[REQUIREMENT] Give again the lines from the line with "[48,965,416,1045] নিকলীতে অবৈধ" to the last line of the records, exactly and in full. Do not carry over any pictures.

PROVIDED INFORMATION Start Marker

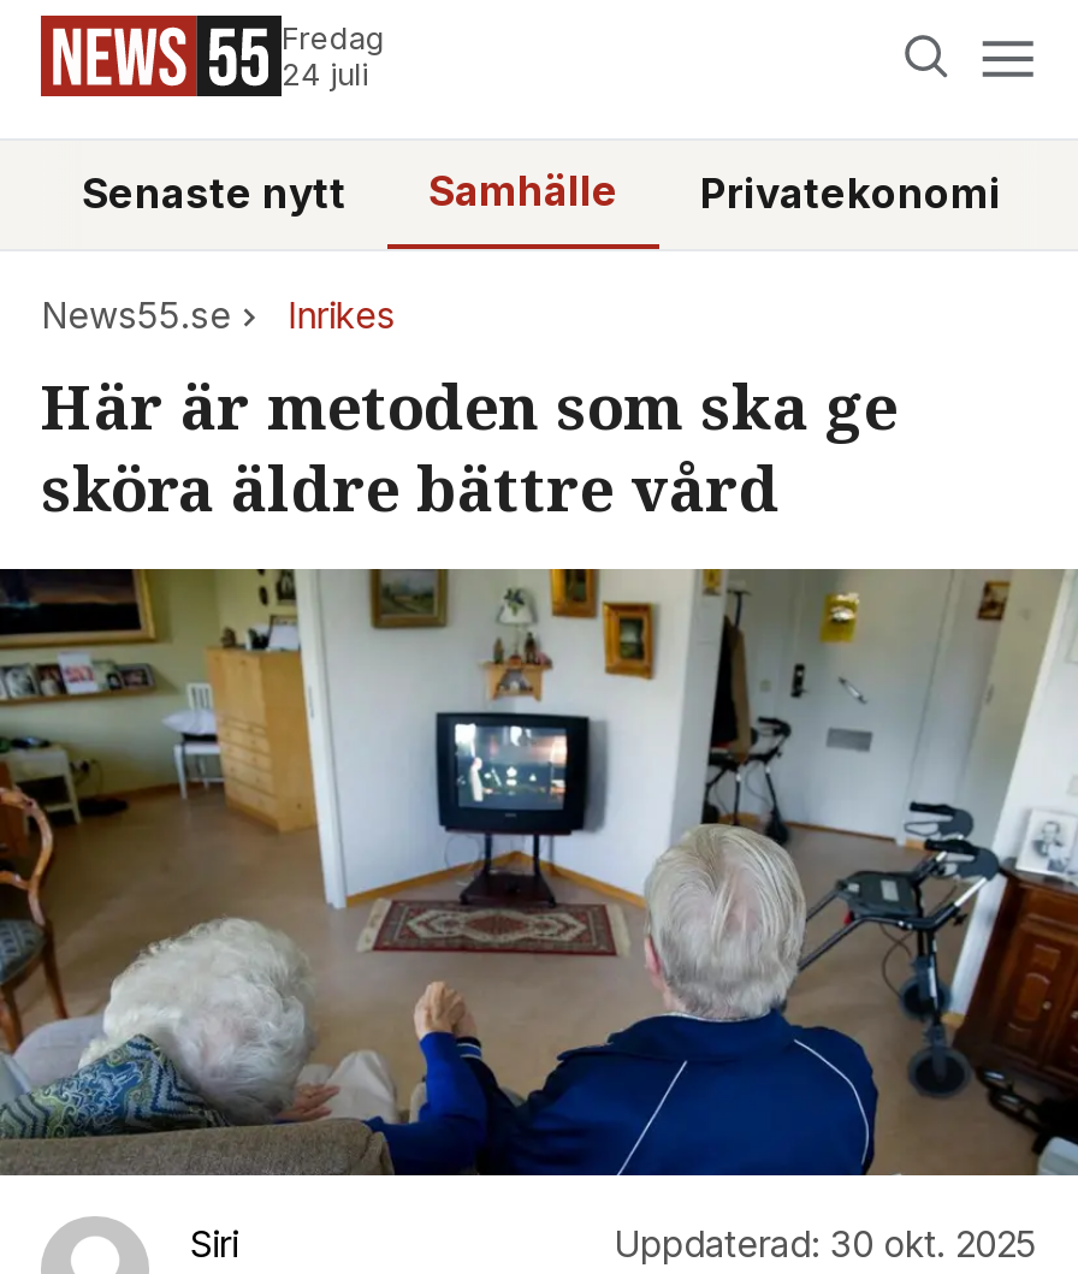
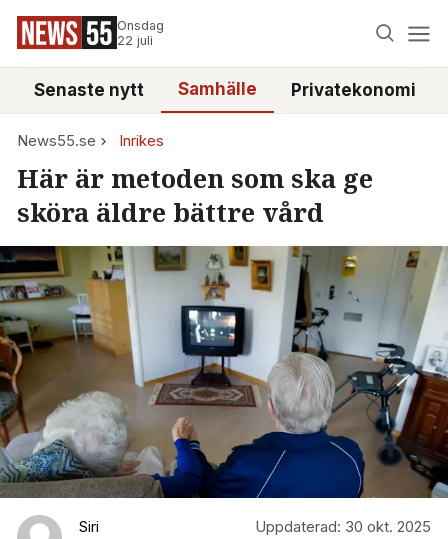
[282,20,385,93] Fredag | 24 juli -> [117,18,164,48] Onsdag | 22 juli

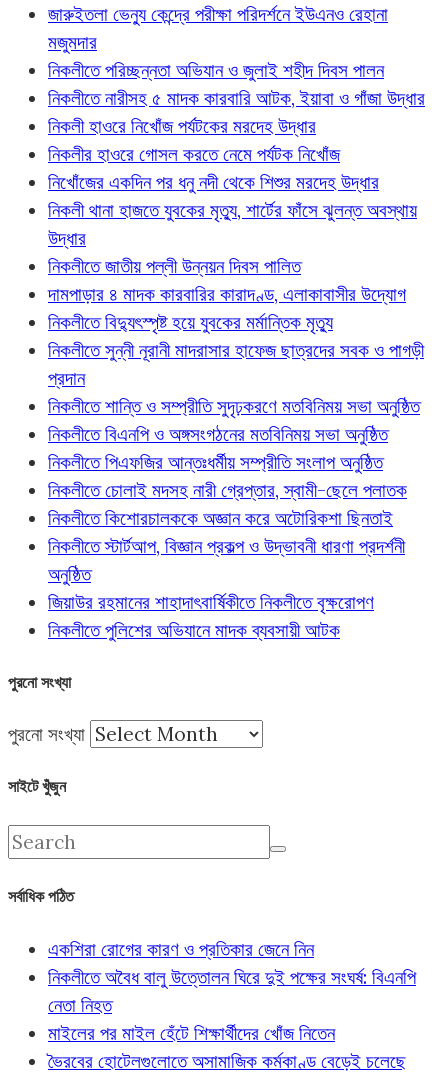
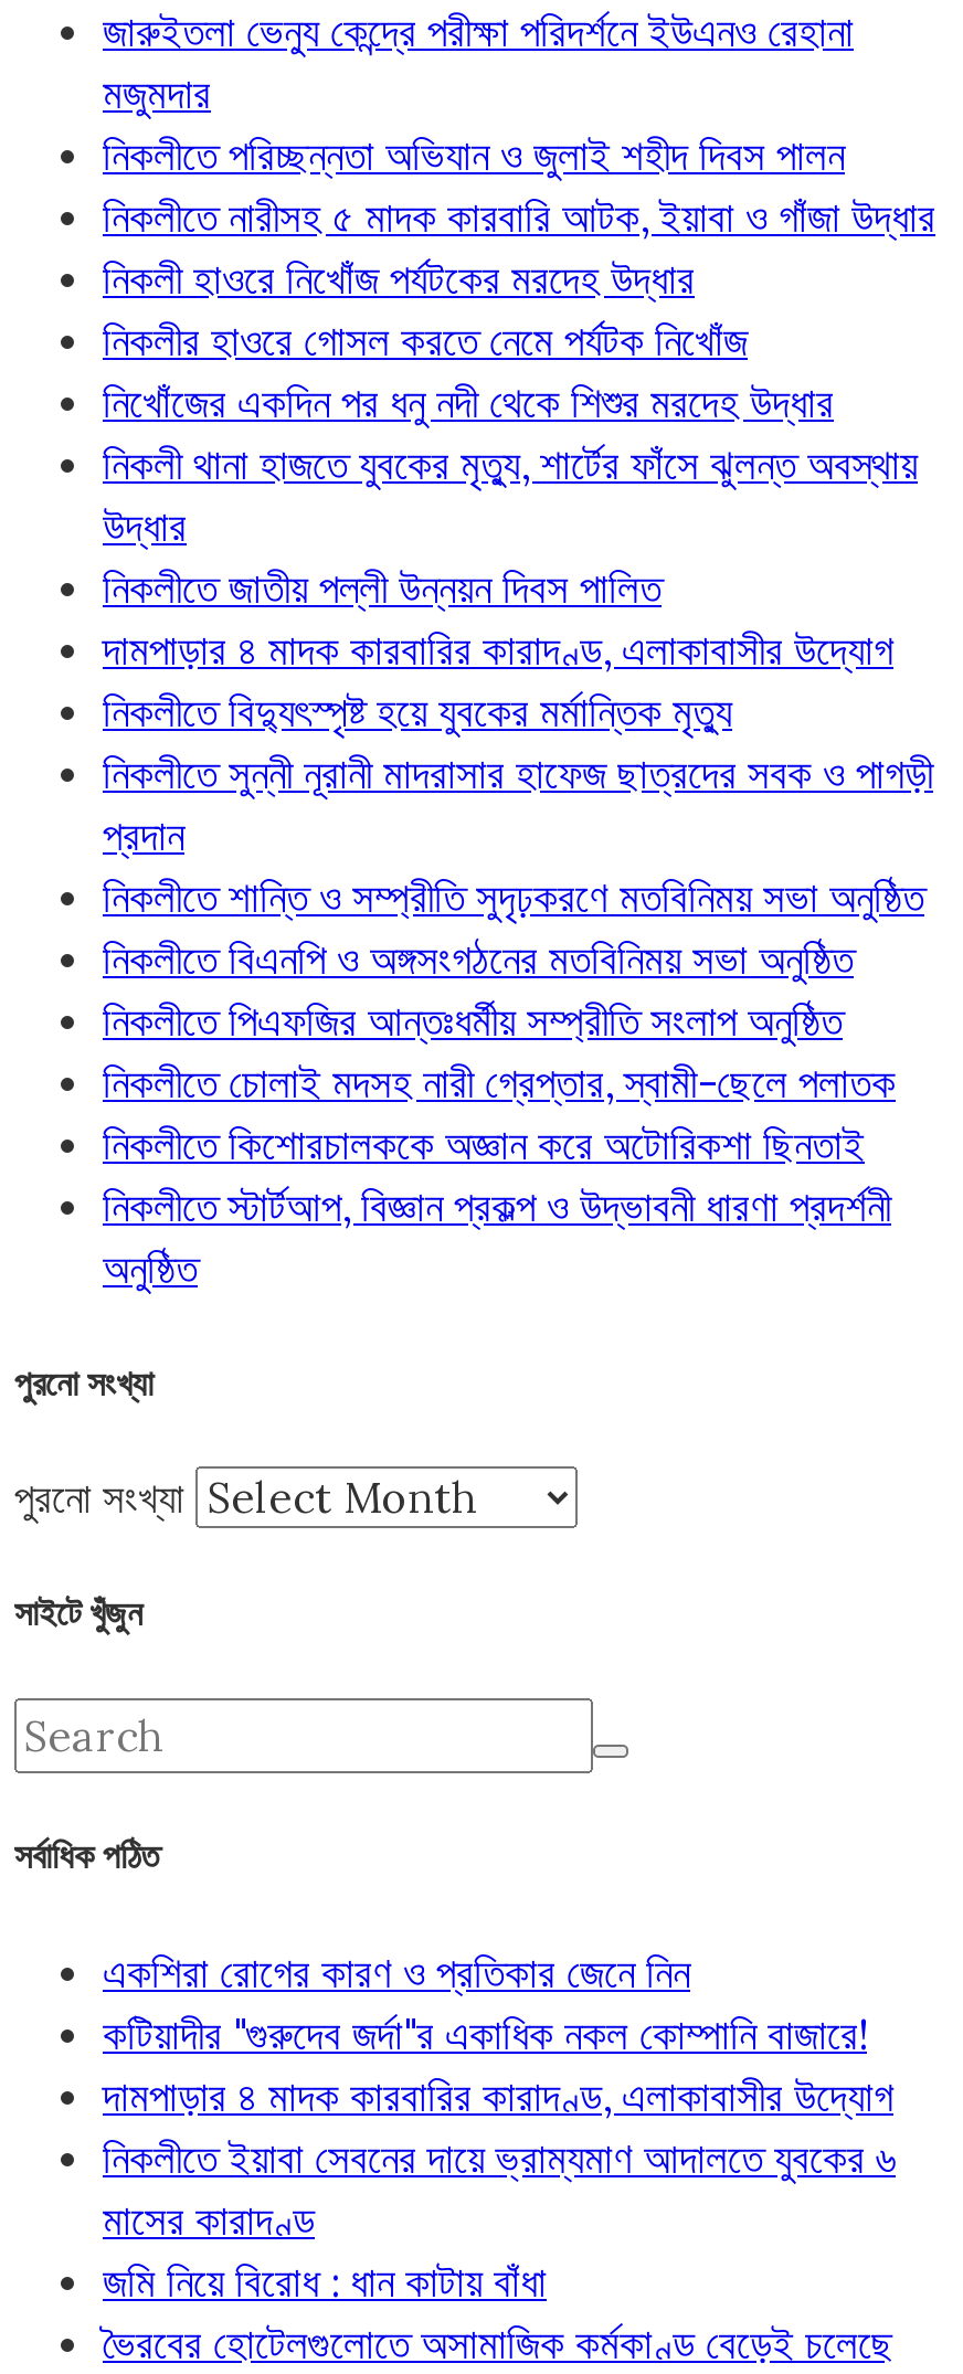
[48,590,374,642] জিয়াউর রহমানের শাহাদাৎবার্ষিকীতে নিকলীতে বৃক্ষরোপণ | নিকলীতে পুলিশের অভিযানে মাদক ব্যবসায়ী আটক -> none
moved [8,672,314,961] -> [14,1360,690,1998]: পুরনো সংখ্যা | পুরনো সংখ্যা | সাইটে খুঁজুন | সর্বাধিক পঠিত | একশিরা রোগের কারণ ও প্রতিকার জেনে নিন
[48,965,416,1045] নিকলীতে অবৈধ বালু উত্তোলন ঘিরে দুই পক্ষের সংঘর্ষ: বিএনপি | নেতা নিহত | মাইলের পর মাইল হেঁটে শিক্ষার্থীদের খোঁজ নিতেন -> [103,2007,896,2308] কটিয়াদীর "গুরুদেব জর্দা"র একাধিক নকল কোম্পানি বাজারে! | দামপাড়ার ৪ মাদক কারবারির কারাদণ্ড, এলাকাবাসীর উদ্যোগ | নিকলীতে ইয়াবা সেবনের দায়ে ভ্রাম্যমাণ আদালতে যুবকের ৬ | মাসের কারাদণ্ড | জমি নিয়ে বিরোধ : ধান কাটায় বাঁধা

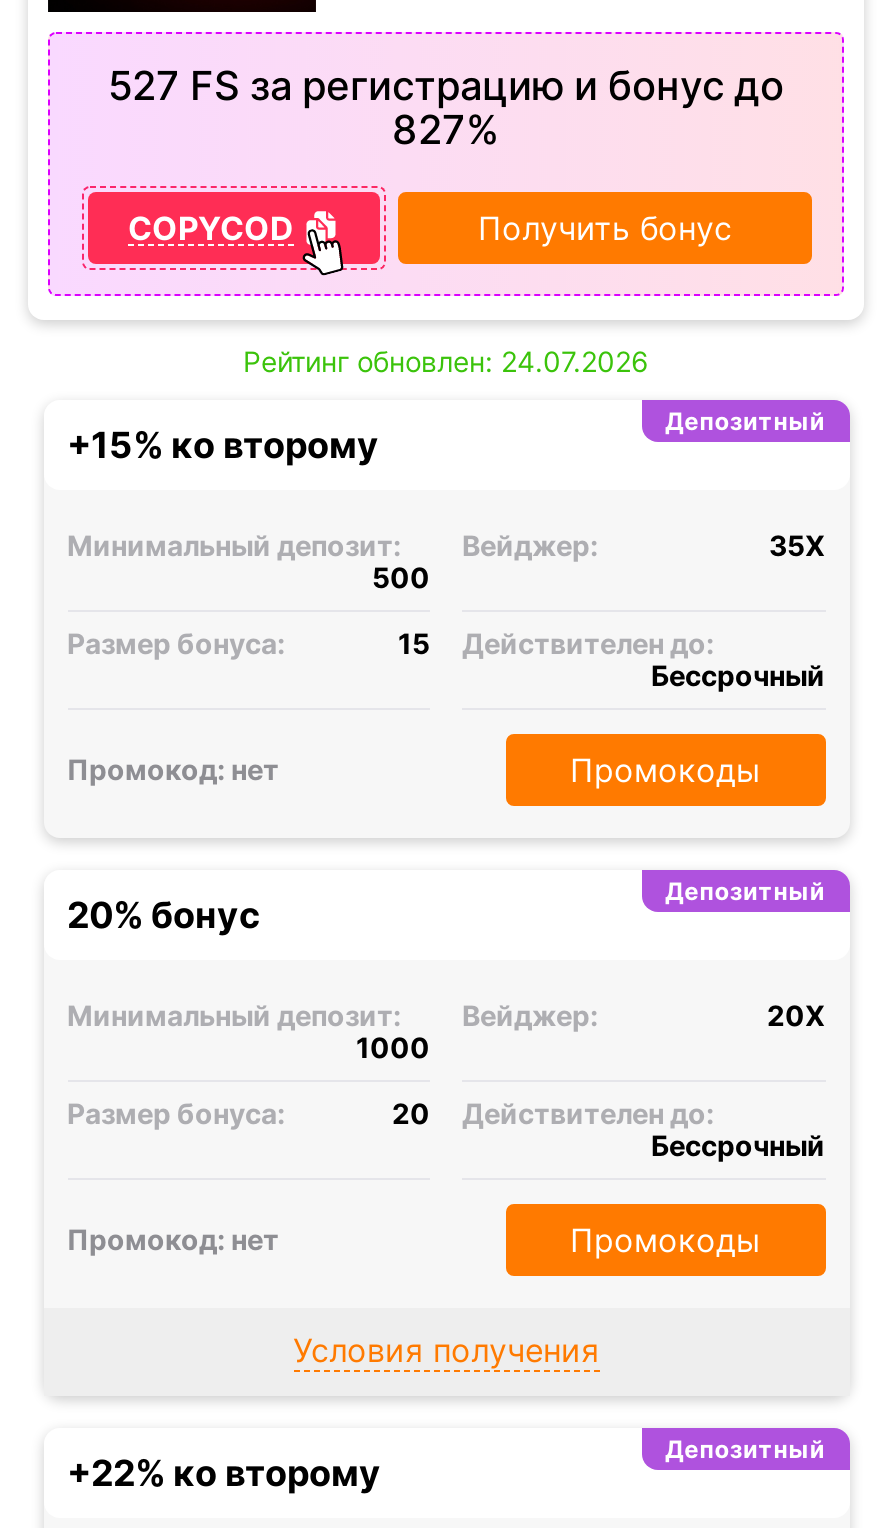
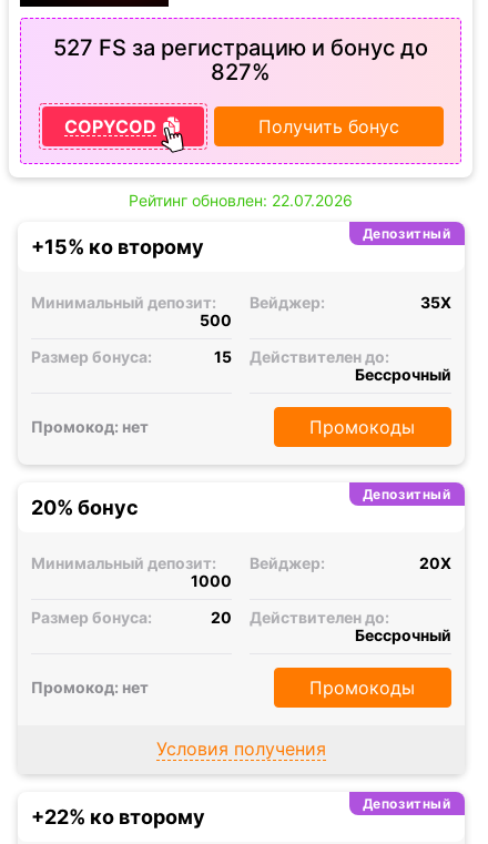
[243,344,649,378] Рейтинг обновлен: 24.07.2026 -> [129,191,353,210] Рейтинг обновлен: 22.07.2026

PROVIDED INFORMATION End Marker

[SOLUTION]
[48,965,416,1045] নিকলীতে অবৈধ বালু উত্তোলন ঘিরে দুই পক্ষের সংঘর্ষ: বিএনপি | নেতা নিহত | মাইলের পর মাইল হেঁটে শিক্ষার্থীদের খোঁজ নিতেন -> [103,2007,896,2308] কটিয়াদীর "গুরুদেব জর্দা"র একাধিক নকল কোম্পানি বাজারে! | দামপাড়ার ৪ মাদক কারবারির কারাদণ্ড, এলাকাবাসীর উদ্যোগ | নিকলীতে ইয়াবা সেবনের দায়ে ভ্রাম্যমাণ আদালতে যুবকের ৬ | মাসের কারাদণ্ড | জমি নিয়ে বিরোধ : ধান কাটায় বাঁধা

[243,344,649,378] Рейтинг обновлен: 24.07.2026 -> [129,191,353,210] Рейтинг обновлен: 22.07.2026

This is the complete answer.